Cody Bunch – Scheduling VMware’s FT (Fault Tolerance)

One of the other use cases that for FT that I find especially interesting, came from episode 53 of the VMTN podcast.
Using the ability to selectively turn FT on and off again for a
specific VM, you can provide protection to long running reports/jobs
within your infrastructure. Say that accounting report that takes 3
days every month to run, now with FT, if host dies 2.5 days in, the VM
will still be processing, uninterrupted on the other node.

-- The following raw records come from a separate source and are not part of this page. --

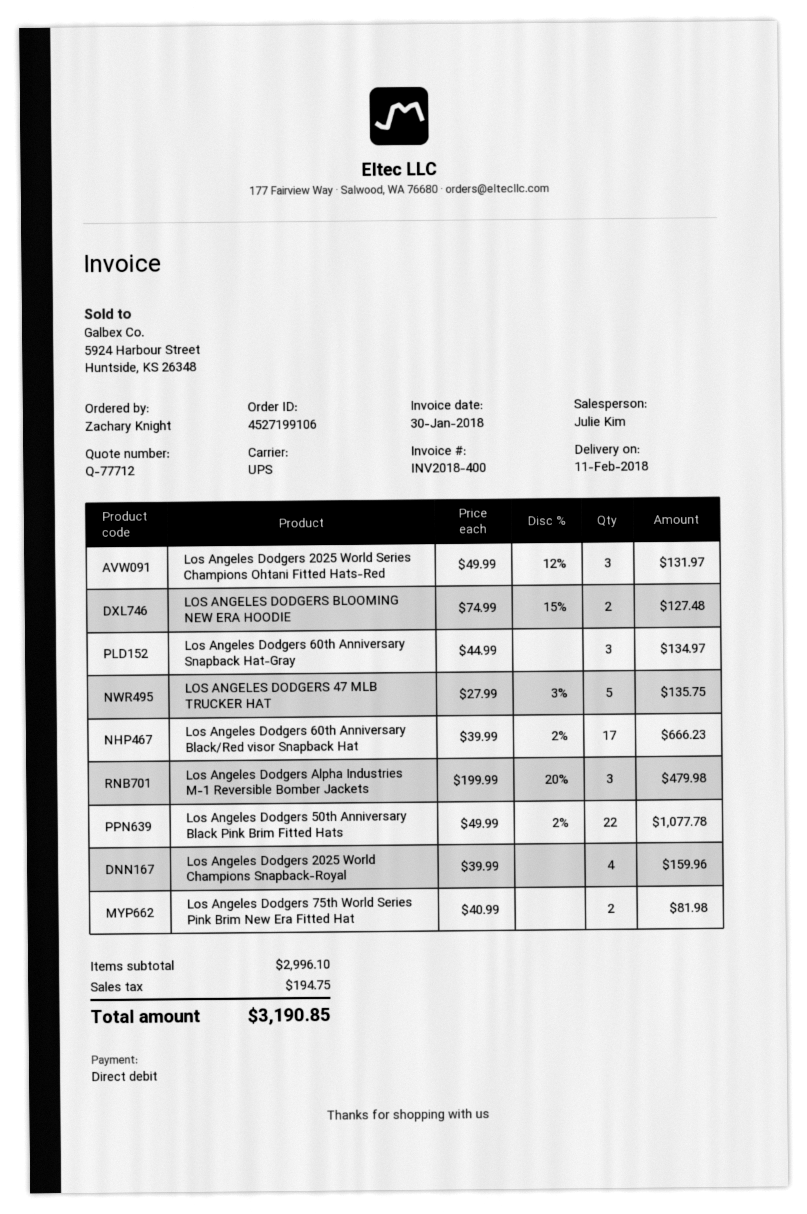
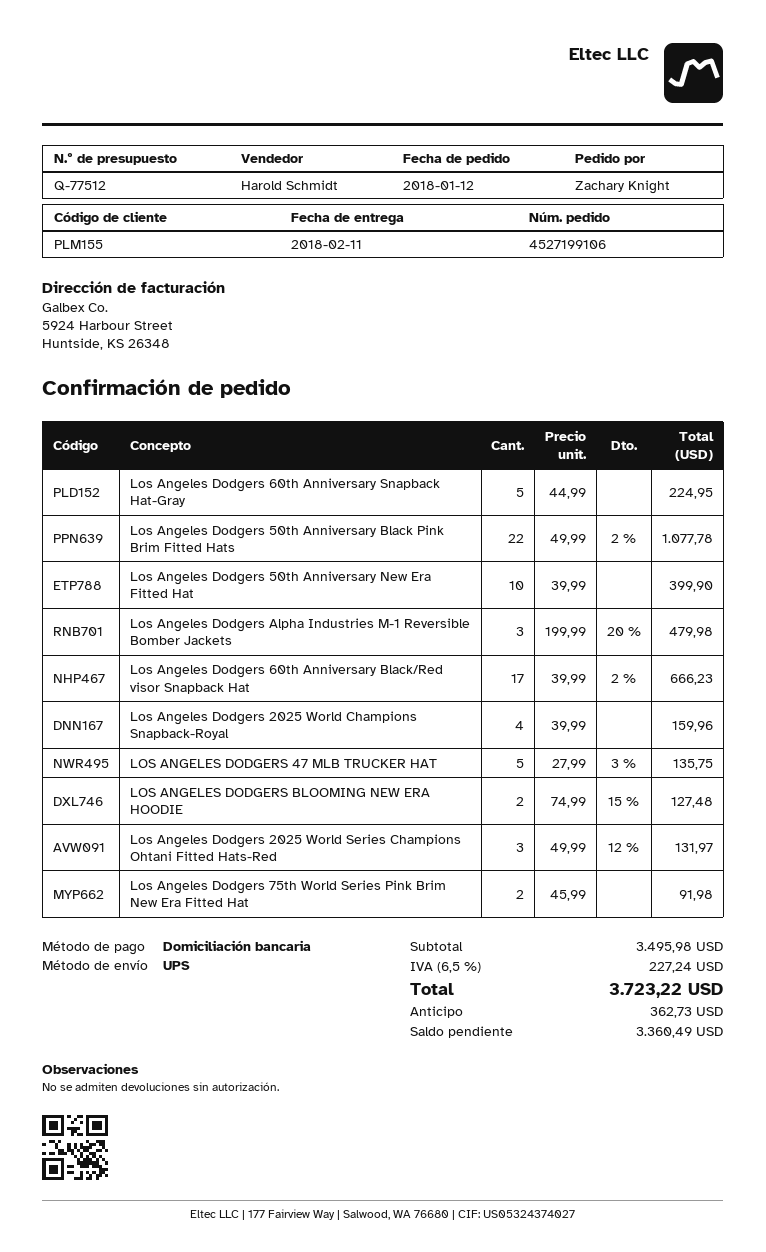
quote number: Q-77712 -> Q-77512
sales rep: Julie Kim -> Harold Schmidt
Los Angeles Dodgers 60th Anniversary Snapback Hat-Gray: 3 x 44.99 = 134.97 -> 5 x 44.99 = 224.95
Los Angeles Dodgers 75th World Series Pink Brim New Era Fitted Hat: 2 x 40.99 = 81.98 -> 2 x 45.99 = 91.98
Los Angeles Dodgers 50th Anniversary New Era Fitted Hat: none -> 10 x 39.99 = 399.90
subtotal: 2996.10 -> 3495.98
tax: 194.75 -> 227.24
total: 3190.85 -> 3723.22

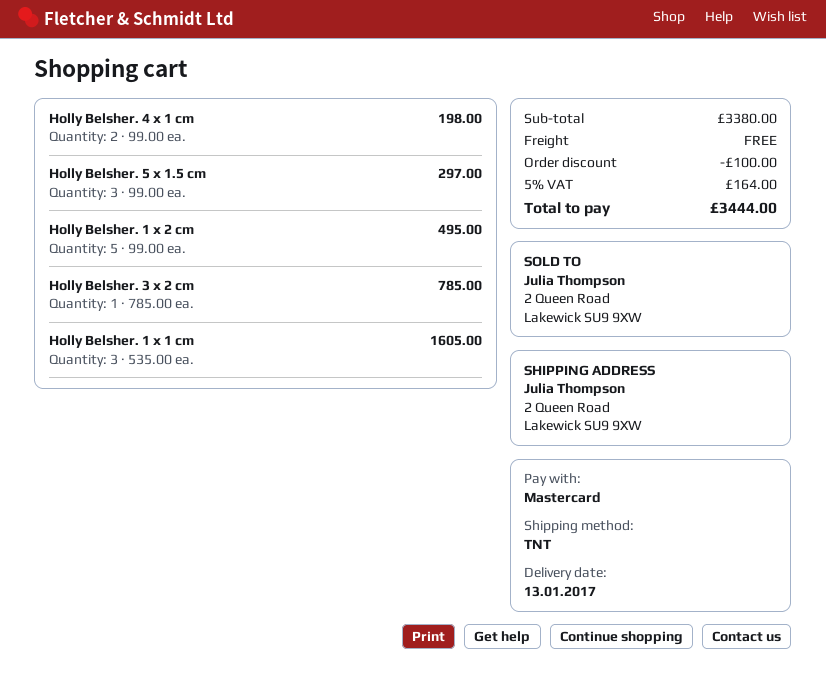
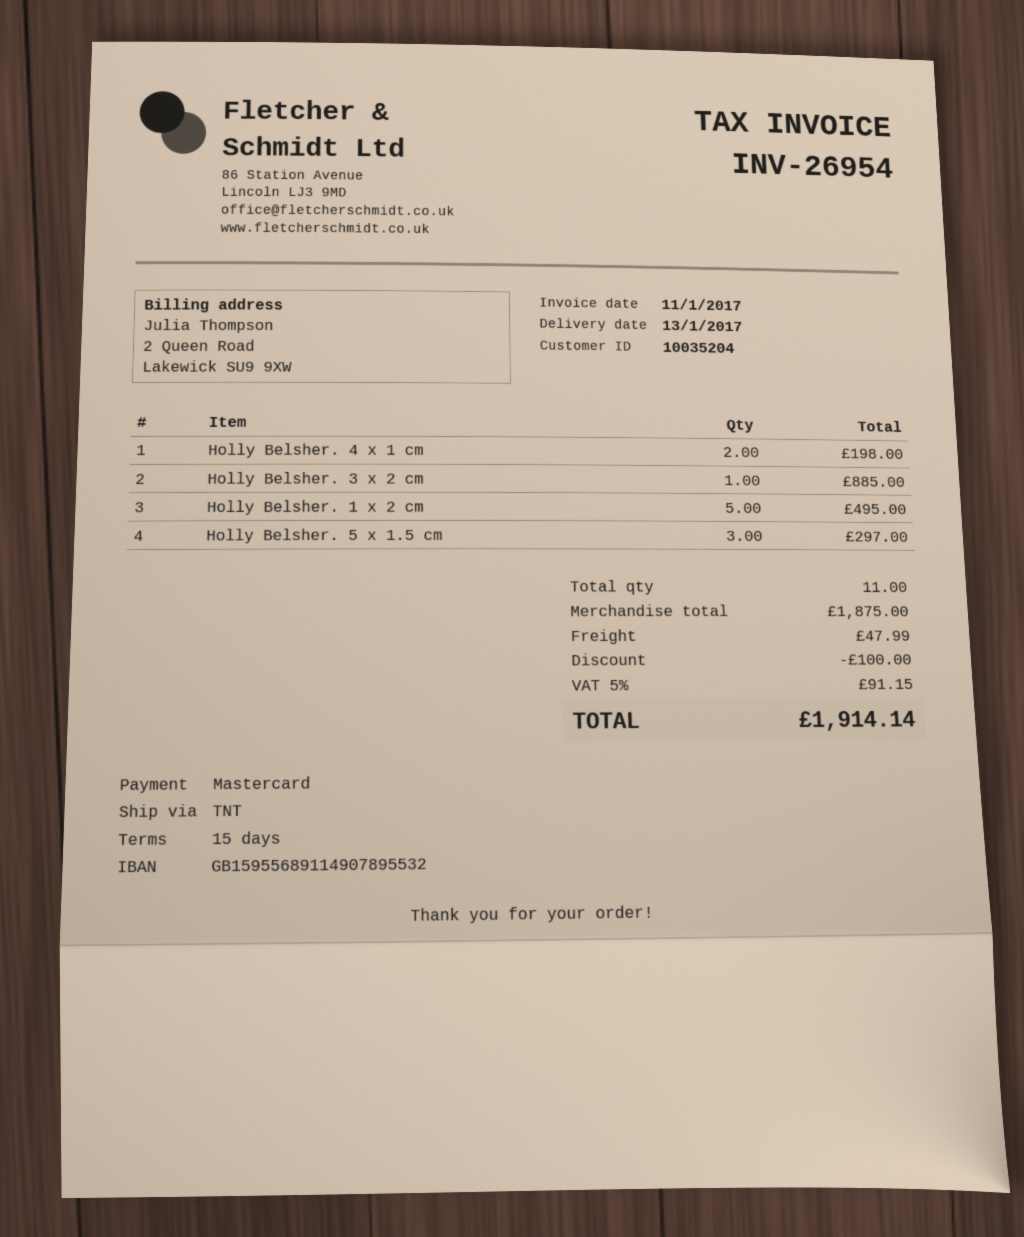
Holly Belsher. 3 x 2 cm: 1 for 785.00 -> 1 for 885.00
Holly Belsher. 1 x 1 cm: 3 for 1605.00 -> none
subtotal: 3380.00 -> 1875.00
shipping: 0.00 -> 47.99
tax: 5% = 164.00 -> 5% = 91.15
total: 3444.00 -> 1914.14

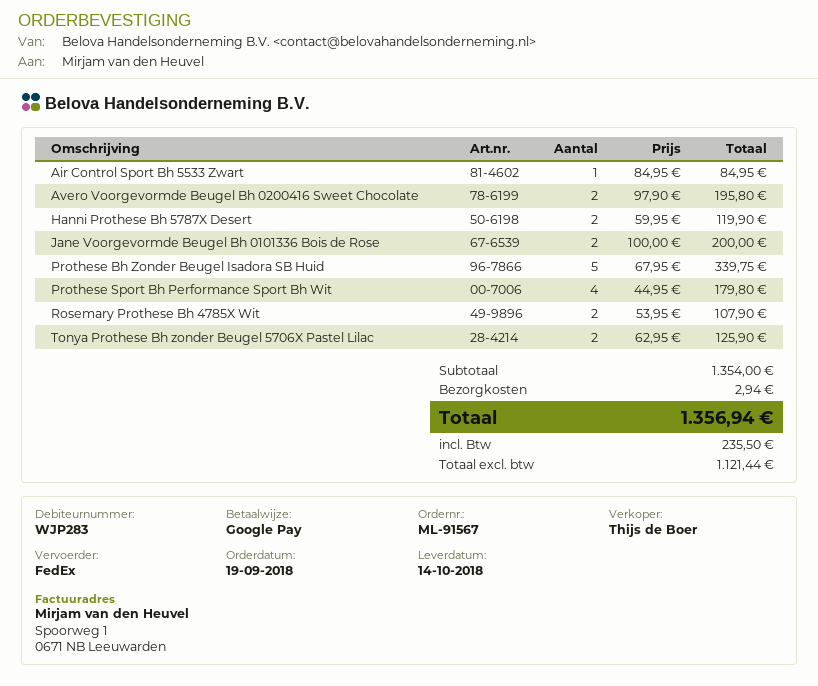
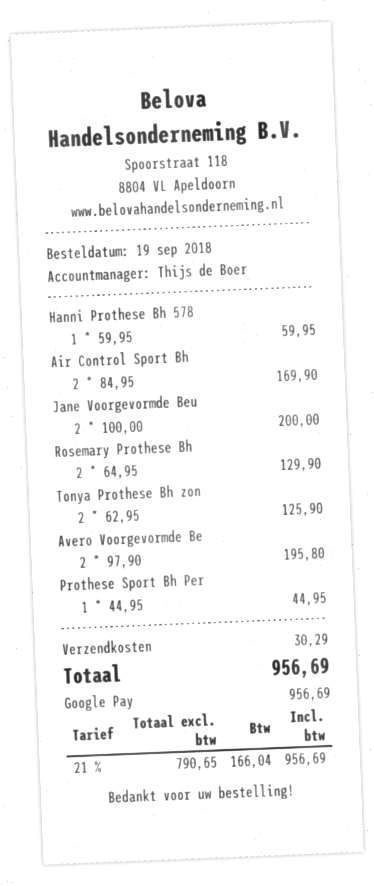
Air Control Sport Bh 5533 Zwart: 1 x 84.95 = 84.95 -> 2 x 84.95 = 169.90
Hanni Prothese Bh 5787X Desert: 2 x 59.95 = 119.90 -> 1 x 59.95 = 59.95
Prothese Bh Zonder Beugel Isadora SB Huid: 5 x 67.95 = 339.75 -> none
Prothese Sport Bh Performance Sport Bh Wit: 4 x 44.95 = 179.80 -> 1 x 44.95 = 44.95
Rosemary Prothese Bh 4785X Wit: 2 x 53.95 = 107.90 -> 2 x 64.95 = 129.90
shipping: 2.94 -> 30.29
net: 1121.44 -> 790.65
tax: 235.50 -> 166.04
total: 1356.94 -> 956.69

On hearing that, I decided that, with a predictable workload like
this, there is no reason it shouldn’t be scheduled. After all, clicking
enable FT once a month is only cute the first time. How do we go about
scheduling it? First you figure out how to enable FT using the PowerCLI
(or have someone on Twitter point out the communities post it’s in :-)

Joep Piscaer – What I’ve learned from BC2961, “VMware Fault Tolerance Architecture and Performance”

VMware
FT works by recording non-deterministic events or inputs to the VM
(disk reads, network receives (or rx), keystrokes, etc) and certain CPU
events like RDTSC and interrupts. Recording these requires way less
logging than recording every single CPU instruction.

Because vLockStep does not record and replay complete CPU
instructions, but only certain events, CPU usage isn’t identical on
either host. This could lead to a difference in CPU usage, and can
cause the ‘vLockStep interval’ or execution lag to increase. Whenever
the secondary host is busy, the primary VM will have to wait for the
secondary VM. If the secondary host catches up with the primary
(because CPU utilization goes down), the interval decreases.

Hany Michael – vSphere 4.0 Fault Tolerance (Architecture Diagram, Video and Use Cases) comes in with an architecture diagram, a video, and 3 really interesting use cases:

I’m taking off now my “VMware Evangelist” hat, and putting on the
“VMware Customer” hat. What you’ll read here is my real-life use cases
for the FT, no marketing talk, no political debates. This “is” the real
deal:

1 – Blackberry Enterprise Server & RoveIT Mobile Admin:
BES
is one of our most business critical applications because it’s being
used by our higher management in their day-to-day communications.
Initially we were depending on HA since we didn’t think that our luck
would be that bad to have an ESX host failure while one of the
executives sending an email.

This continued to be the case until we deployed the RoveIT Mobile Admin & vCenter Mobile Access
(with BES/MDS in the backend). We basically wanted to have a 24/7
access for our SysAdmins to our entire IT environment (including the
VMware VI 3.5) while they are on the go, using their Blackberry
smart-phones (given by the corp for this specific purpose). This was
mainly to improve our response time for emergency situations, and of
course this service makes no sense unless it can tolerate the most
severe situations of hardware failures. Enabling FT on both the BES and
the Mobile Admin VMs allow us, from one hand, to ensure that our
executives will never complain that they can’t use their Blackberry
whenever they need, and that “IT Suck”. From the other hand, we, the IT
suckers..er..i mean SysAdmins & consultants, can have a piece of
mind that we will always be able to get to our backend systems wherever
there is a problem that requires an immediate attention.